The words theoconservatism and  theocon are portmanteaus of "theocracy" and "conservatism"/"conservative" coined as variants of "neoconservatism" and "neocon". They have been used as labels, sometimes pejorative, referring to members of the Christian right, particularly those whose ideology represents a synthesis of elements of American conservatism, conservative Christianity, and social conservatism, expressed through political means.  The term theocon first appeared in 1996 in an article in The New Republic entitled "Neocon v. Theocon" by Jacob Heilbrunn, where he wrote:
[T]he neoconservatives believe that America is special because it was founded on an idea—a commitment to the rights of man embodied in the Declaration of Independence—not in ethnic or religious affiliations.
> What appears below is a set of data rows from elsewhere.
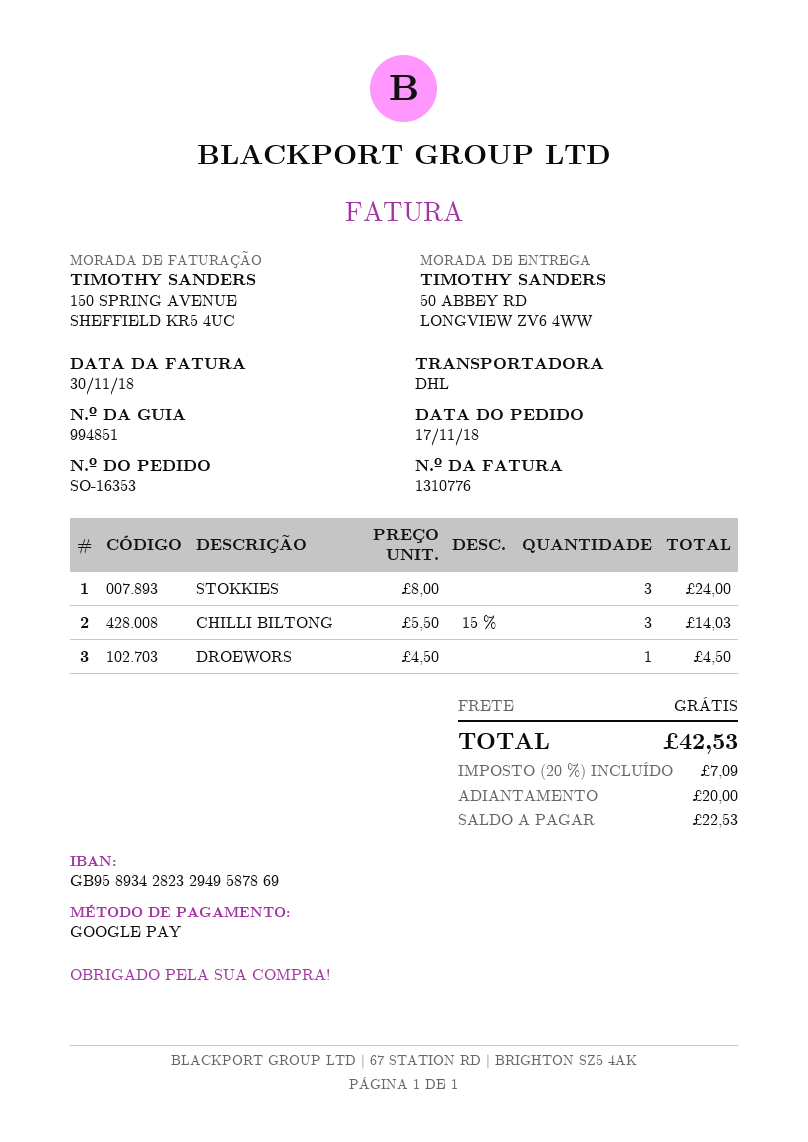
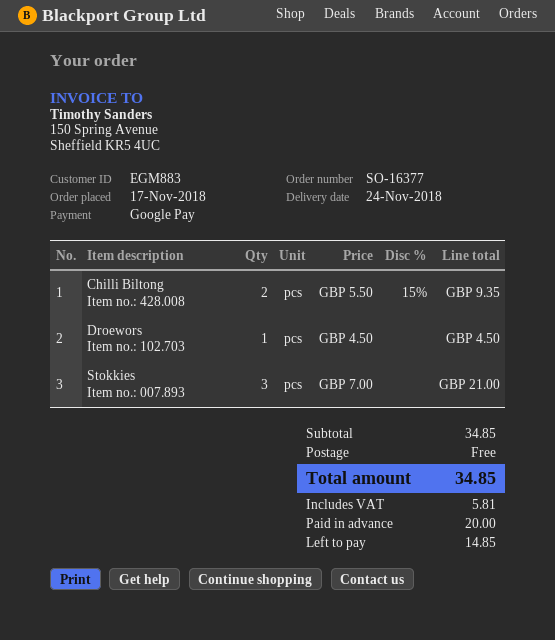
order number: SO-16353 -> SO-16377
STOKKIES: 3 x 8.00 = 24.00 -> 3 x 7.00 = 21.00
CHILLI BILTONG: 3 x 5.50 - 15% = 14.03 -> 2 x 5.50 - 15% = 9.35
tax: 7.09 -> 5.81
total: 42.53 -> 34.85
balance: 22.53 -> 14.85

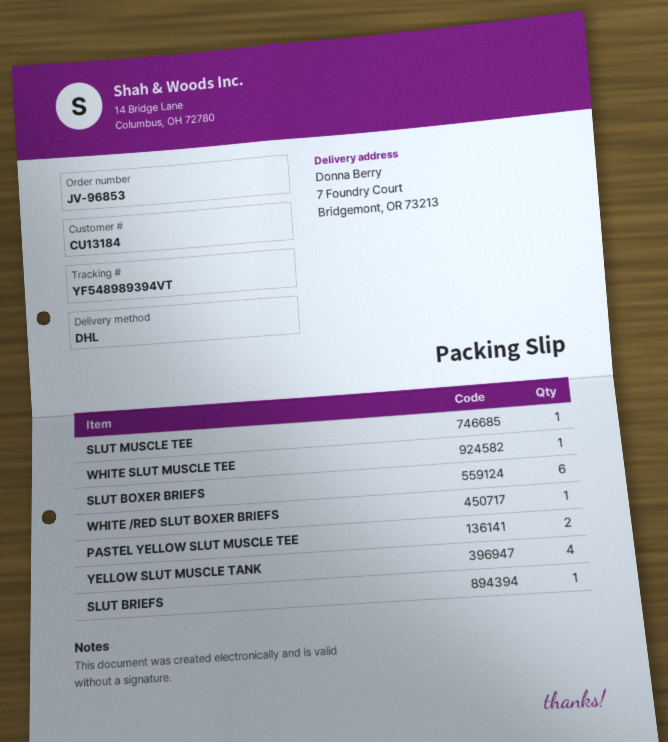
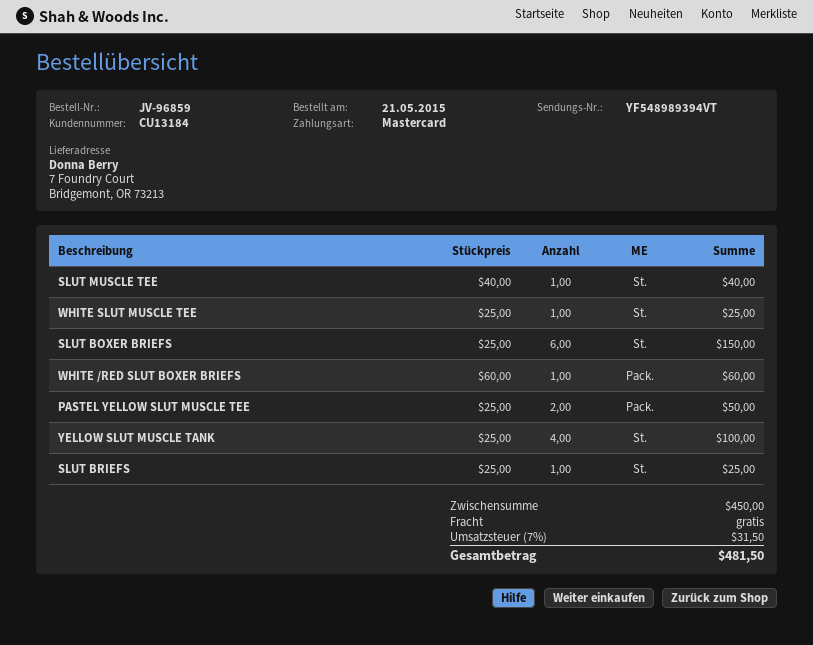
order number: JV-96853 -> JV-96859

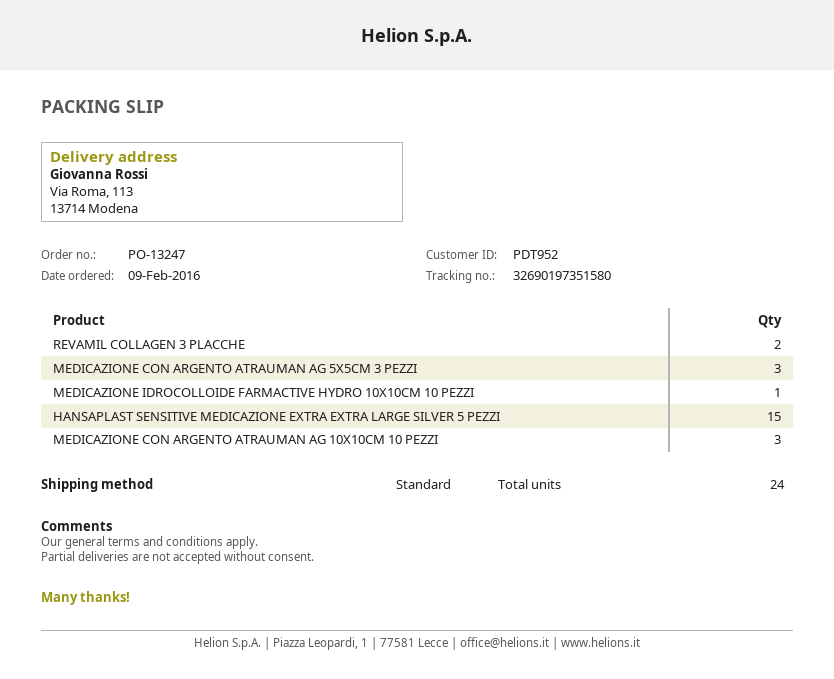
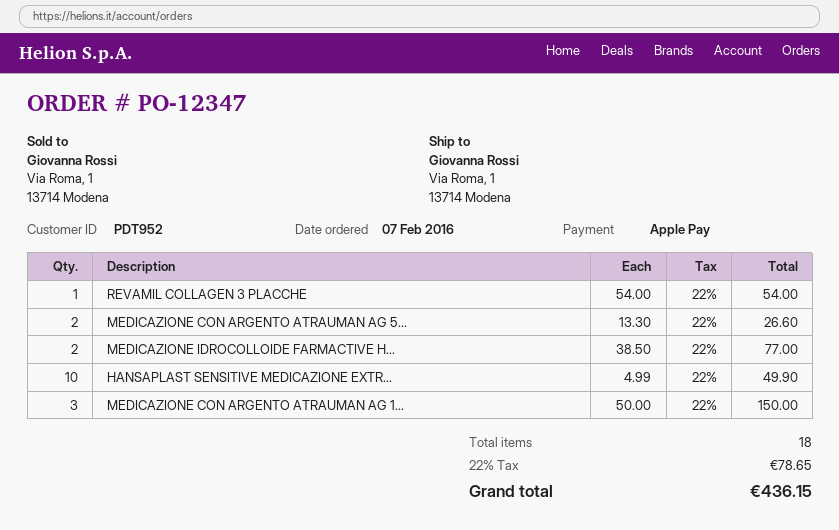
order number: PO-13247 -> PO-12347
order date: 2016-02-09 -> 2016-02-07
ship to: Via Roma, 113, 13714 Modena -> Via Roma, 1, 13714 Modena
REVAMIL COLLAGEN 3 PLACCHE: 2 -> 1
MEDICAZIONE CON ARGENTO ATRAUMAN AG 5X5CM 3 PEZZI: 3 -> 2
MEDICAZIONE IDROCOLLOIDE FARMACTIVE HYDRO 10X10CM 10 PEZZI: 1 -> 2
HANSAPLAST SENSITIVE MEDICAZIONE EXTRA EXTRA LARGE SILVER 5 PEZZI: 15 -> 10
total quantity: 24 -> 18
The theocons, too, argue that America is rooted in an idea, but they believe that idea is Christianity.

Mainstream media have used the terms to identify religious conservatives. Journalist Andrew Sullivan has commonly used the concept, as have political cartoonists Cox & Forkum in reference to former Florida Secretary of State Katherine Harris.

Notable people
 Hadley Arkes
 Stephen Barr
 Mary Eberstadt
 Robert P. George
 Mary Ann Glendon
 Michael Novak
 Kate O'Beirne
 Ramesh Ponnuru
 Robert Royal
 George Weigel

See also

 Christian nationalism
 Christian Patriot movement
 Christian reconstructionism
 Dominion theology
 Neo-Calvinism
 Protestant fundamentalism
 Roman Catholic integralism
 Traditionalist conservatism

References

Further reading
Linker, Damon (2006). The Theocons: Secular America Under Siege.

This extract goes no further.